Detected change data
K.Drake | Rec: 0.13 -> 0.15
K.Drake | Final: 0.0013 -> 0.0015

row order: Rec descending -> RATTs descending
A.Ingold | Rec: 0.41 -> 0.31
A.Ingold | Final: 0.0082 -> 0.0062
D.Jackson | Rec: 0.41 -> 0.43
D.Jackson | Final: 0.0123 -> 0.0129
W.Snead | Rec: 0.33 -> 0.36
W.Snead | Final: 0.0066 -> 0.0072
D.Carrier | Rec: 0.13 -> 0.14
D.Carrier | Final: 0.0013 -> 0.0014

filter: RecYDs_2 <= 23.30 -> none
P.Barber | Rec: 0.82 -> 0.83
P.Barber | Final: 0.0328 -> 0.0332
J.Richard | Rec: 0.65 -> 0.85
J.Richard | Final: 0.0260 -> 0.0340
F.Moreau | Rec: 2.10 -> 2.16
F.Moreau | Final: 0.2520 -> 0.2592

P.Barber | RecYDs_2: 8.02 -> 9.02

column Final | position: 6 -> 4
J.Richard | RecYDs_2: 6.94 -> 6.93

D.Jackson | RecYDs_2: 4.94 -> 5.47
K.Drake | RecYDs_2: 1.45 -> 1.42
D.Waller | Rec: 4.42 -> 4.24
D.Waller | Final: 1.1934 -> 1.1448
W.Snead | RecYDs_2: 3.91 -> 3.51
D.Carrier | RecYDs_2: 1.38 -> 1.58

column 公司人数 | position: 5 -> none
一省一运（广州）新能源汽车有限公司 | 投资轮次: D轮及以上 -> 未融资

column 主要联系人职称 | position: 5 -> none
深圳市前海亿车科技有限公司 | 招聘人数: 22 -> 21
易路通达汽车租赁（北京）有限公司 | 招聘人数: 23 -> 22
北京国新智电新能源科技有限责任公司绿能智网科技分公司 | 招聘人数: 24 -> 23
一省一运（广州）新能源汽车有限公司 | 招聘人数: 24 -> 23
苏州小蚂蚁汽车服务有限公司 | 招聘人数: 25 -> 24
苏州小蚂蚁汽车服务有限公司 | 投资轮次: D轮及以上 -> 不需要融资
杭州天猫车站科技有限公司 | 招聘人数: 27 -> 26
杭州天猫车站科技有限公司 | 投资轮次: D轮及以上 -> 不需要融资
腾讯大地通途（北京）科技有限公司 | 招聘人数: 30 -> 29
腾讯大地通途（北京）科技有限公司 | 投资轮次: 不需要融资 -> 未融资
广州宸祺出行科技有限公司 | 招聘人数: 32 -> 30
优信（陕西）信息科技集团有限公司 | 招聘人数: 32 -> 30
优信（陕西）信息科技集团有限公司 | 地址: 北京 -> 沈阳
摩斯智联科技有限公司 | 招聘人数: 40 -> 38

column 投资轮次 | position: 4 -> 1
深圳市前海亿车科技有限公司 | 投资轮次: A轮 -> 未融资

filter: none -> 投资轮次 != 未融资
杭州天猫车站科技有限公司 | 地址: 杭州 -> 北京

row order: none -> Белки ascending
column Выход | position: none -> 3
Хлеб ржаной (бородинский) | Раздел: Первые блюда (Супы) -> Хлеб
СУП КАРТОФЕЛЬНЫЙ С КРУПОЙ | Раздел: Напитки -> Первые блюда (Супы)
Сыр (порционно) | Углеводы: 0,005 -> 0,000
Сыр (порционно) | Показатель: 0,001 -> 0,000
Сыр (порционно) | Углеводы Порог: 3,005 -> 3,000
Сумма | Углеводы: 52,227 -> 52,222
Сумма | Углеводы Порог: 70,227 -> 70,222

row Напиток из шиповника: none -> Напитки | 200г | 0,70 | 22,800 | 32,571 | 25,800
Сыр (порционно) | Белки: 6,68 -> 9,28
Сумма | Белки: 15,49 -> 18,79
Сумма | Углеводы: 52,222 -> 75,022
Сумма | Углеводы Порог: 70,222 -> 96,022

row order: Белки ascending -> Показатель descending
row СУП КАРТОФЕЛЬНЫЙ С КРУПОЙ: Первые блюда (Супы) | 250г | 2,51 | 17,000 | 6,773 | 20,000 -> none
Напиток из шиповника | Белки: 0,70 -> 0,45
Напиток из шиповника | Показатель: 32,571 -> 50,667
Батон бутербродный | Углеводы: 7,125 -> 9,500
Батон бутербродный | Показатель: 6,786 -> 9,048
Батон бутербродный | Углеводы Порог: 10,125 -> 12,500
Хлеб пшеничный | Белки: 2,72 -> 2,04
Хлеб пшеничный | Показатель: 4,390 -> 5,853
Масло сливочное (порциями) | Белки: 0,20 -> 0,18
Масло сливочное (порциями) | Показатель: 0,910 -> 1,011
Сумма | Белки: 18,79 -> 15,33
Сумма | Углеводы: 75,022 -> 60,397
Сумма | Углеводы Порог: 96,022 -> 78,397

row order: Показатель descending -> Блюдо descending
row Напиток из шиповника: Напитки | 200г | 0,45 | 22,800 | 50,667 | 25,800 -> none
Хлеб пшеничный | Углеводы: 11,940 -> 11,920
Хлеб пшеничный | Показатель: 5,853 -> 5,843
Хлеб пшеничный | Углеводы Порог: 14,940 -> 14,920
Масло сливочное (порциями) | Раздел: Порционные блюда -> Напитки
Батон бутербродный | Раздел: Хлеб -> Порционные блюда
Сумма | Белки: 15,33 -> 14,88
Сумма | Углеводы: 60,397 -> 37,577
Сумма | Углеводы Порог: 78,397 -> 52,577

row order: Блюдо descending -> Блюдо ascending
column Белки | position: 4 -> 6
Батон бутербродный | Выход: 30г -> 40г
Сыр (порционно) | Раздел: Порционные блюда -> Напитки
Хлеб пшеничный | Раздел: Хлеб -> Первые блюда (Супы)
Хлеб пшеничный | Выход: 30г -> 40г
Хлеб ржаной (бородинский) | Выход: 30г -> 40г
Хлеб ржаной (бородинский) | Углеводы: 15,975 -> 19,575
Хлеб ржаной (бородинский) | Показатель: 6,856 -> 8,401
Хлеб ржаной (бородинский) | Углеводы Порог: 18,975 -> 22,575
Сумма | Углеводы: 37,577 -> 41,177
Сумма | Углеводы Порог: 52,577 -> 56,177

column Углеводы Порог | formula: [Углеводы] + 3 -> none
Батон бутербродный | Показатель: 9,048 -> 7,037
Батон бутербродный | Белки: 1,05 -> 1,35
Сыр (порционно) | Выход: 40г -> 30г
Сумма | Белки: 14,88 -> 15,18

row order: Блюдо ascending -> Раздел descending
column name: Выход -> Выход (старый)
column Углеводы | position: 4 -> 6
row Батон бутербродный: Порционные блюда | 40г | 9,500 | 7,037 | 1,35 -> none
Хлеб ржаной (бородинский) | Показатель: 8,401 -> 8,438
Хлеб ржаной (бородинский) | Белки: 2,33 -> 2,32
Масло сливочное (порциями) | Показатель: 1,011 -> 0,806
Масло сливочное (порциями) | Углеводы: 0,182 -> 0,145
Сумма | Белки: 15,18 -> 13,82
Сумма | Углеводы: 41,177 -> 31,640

WHAT IS NEEDED: Only the lines from the one containing "row Батон бутербродный: Порционные" through the last line of the records above are to be reproduced, exactly and with both ends included.

EXERCISE OUTPUT:
row Батон бутербродный: Порционные блюда | 40г | 9,500 | 7,037 | 1,35 -> none
Хлеб ржаной (бородинский) | Показатель: 8,401 -> 8,438
Хлеб ржаной (бородинский) | Белки: 2,33 -> 2,32
Масло сливочное (порциями) | Показатель: 1,011 -> 0,806
Масло сливочное (порциями) | Углеводы: 0,182 -> 0,145
Сумма | Белки: 15,18 -> 13,82
Сумма | Углеводы: 41,177 -> 31,640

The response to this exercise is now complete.